**Task prompt**
Repeat exactly, and only, the lines of the entries below from the one with "font-size: 26px;" through the one with "letter-spacing: 0.5px;", both ends included.

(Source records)

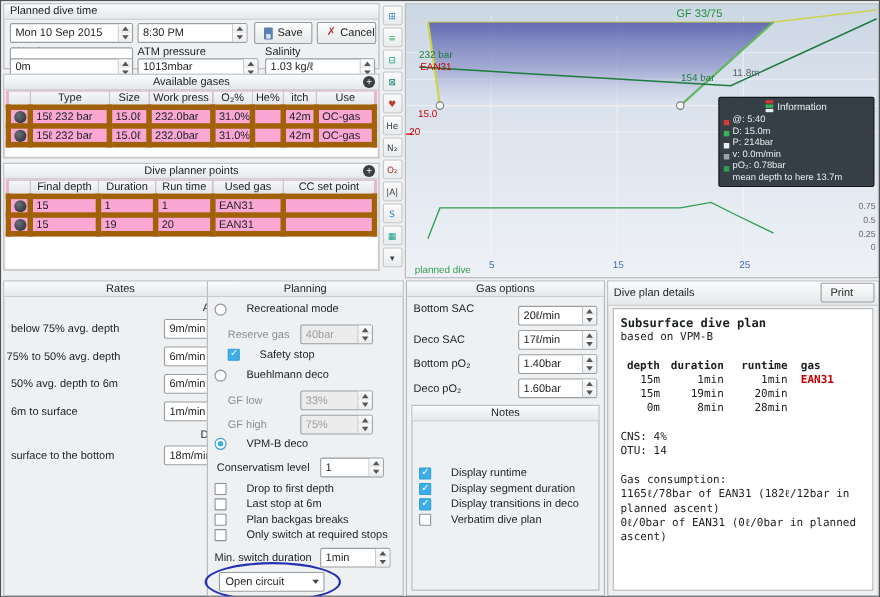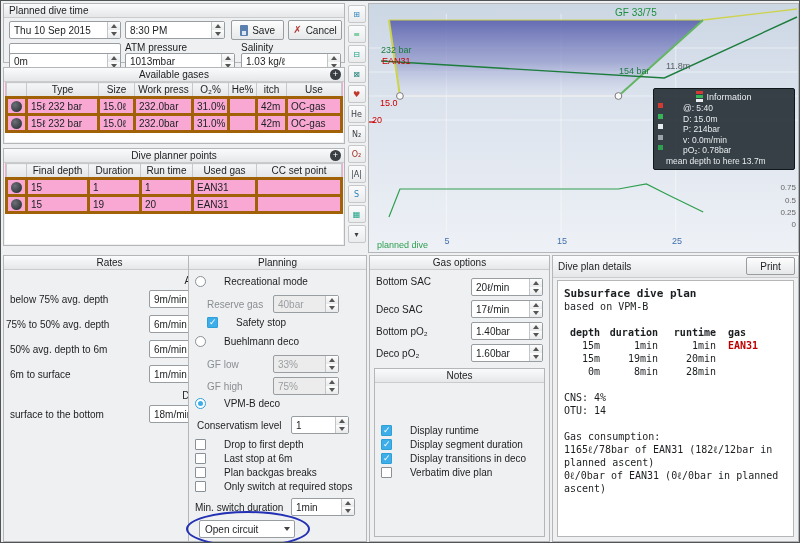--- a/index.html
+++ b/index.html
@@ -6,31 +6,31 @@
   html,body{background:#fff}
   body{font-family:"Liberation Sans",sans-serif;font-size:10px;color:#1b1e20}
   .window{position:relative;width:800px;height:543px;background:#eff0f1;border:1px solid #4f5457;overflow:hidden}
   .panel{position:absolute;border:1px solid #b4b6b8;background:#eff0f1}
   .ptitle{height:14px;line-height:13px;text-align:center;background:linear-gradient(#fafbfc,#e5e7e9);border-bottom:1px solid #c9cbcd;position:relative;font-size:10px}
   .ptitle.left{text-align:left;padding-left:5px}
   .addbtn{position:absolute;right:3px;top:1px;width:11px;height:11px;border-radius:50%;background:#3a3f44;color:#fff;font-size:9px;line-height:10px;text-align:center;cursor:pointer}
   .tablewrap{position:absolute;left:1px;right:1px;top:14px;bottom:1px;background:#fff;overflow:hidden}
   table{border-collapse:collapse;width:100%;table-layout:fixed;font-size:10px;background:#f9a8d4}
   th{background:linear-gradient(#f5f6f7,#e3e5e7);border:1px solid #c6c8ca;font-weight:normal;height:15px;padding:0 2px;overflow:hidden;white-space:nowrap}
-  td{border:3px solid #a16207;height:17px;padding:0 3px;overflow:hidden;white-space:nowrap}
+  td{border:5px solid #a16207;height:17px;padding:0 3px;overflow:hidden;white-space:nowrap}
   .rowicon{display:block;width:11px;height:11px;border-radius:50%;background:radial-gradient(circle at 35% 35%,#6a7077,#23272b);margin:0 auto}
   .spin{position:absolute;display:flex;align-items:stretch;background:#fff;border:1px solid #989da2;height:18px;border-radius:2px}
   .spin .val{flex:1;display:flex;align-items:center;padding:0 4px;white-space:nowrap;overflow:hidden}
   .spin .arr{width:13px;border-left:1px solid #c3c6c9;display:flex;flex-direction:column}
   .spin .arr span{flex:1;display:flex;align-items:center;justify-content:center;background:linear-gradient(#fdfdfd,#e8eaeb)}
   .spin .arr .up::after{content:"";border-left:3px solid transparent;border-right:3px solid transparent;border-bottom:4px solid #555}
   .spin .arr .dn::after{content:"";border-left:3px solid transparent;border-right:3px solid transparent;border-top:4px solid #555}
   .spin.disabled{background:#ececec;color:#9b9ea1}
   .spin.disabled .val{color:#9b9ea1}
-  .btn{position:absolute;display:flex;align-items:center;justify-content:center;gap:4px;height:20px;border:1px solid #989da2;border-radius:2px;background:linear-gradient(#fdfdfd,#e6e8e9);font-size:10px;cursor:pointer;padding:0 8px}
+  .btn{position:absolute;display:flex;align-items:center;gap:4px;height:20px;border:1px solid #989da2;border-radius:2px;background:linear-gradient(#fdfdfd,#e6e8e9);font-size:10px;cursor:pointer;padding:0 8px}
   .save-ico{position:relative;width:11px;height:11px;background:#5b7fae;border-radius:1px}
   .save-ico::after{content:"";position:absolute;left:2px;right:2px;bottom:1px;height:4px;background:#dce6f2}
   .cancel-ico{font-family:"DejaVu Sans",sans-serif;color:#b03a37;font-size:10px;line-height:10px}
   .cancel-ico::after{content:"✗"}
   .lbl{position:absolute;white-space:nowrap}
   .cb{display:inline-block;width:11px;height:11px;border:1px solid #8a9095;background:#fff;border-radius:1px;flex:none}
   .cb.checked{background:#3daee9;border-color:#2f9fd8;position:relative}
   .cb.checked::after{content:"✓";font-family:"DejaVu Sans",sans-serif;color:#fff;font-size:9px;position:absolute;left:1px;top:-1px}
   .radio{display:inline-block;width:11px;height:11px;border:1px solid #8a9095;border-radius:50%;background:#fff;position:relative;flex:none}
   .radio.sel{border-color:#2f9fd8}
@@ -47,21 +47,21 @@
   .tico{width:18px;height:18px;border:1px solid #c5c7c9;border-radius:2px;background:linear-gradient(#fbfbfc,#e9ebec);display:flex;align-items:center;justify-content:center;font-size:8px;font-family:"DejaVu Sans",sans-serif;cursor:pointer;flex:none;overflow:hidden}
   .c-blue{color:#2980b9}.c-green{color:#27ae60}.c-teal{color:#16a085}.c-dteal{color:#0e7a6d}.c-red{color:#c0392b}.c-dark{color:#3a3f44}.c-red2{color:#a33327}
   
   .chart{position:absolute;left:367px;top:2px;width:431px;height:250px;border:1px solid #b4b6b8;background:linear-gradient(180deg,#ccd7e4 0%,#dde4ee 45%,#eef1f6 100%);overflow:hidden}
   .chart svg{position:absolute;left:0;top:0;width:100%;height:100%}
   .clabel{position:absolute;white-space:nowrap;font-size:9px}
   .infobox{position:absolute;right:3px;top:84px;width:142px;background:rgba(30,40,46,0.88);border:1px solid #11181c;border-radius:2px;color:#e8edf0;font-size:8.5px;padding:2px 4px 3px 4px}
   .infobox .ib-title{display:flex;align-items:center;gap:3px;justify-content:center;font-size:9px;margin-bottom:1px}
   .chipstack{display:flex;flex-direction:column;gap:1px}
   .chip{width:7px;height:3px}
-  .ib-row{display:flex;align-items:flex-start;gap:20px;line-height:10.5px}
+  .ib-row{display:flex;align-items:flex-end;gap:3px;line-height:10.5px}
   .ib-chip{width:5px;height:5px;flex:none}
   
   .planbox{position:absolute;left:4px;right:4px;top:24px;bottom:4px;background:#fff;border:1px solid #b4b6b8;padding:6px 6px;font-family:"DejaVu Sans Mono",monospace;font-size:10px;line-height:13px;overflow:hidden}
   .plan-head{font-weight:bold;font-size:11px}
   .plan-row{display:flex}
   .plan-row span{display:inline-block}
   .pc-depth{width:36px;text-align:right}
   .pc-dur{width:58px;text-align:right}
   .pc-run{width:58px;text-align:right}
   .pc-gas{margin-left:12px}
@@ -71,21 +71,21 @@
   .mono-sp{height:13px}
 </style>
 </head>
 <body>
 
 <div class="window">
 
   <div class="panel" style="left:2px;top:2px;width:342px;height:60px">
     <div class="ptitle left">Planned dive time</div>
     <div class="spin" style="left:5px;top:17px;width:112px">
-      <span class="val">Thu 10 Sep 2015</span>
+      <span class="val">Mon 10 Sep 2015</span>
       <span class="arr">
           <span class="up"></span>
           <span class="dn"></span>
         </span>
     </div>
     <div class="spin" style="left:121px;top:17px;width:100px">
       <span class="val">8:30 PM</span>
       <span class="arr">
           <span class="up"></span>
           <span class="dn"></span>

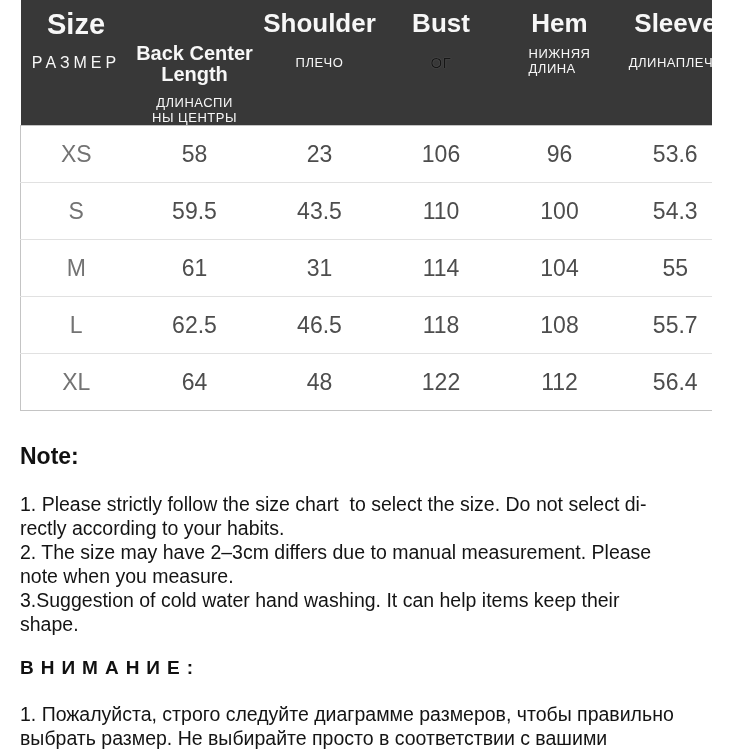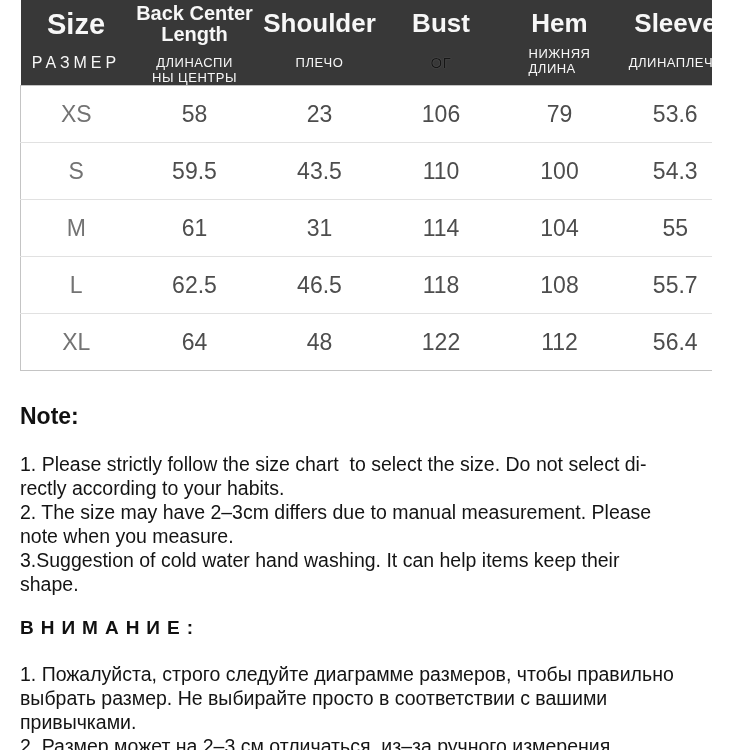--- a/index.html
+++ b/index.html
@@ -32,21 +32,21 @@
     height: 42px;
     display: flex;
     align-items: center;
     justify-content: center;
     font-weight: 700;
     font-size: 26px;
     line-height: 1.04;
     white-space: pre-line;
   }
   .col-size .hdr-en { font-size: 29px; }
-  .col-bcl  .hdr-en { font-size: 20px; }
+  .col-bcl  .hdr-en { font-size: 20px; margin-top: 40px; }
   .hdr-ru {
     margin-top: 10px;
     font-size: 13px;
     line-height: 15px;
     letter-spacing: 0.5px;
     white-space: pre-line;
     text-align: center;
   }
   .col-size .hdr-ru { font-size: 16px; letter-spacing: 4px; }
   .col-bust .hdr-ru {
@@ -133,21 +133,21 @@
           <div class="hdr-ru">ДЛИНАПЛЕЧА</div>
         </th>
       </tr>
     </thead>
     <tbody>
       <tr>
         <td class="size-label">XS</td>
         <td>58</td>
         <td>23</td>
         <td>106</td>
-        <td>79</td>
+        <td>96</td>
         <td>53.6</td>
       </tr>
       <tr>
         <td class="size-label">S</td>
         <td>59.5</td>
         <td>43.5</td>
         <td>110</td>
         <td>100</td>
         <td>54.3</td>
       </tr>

**Solved exercise**
     font-size: 26px;
     line-height: 1.04;
     white-space: pre-line;
   }
   .col-size .hdr-en { font-size: 29px; }
-  .col-bcl  .hdr-en { font-size: 20px; }
+  .col-bcl  .hdr-en { font-size: 20px; margin-top: 40px; }
   .hdr-ru {
     margin-top: 10px;
     font-size: 13px;
     line-height: 15px;
     letter-spacing: 0.5px;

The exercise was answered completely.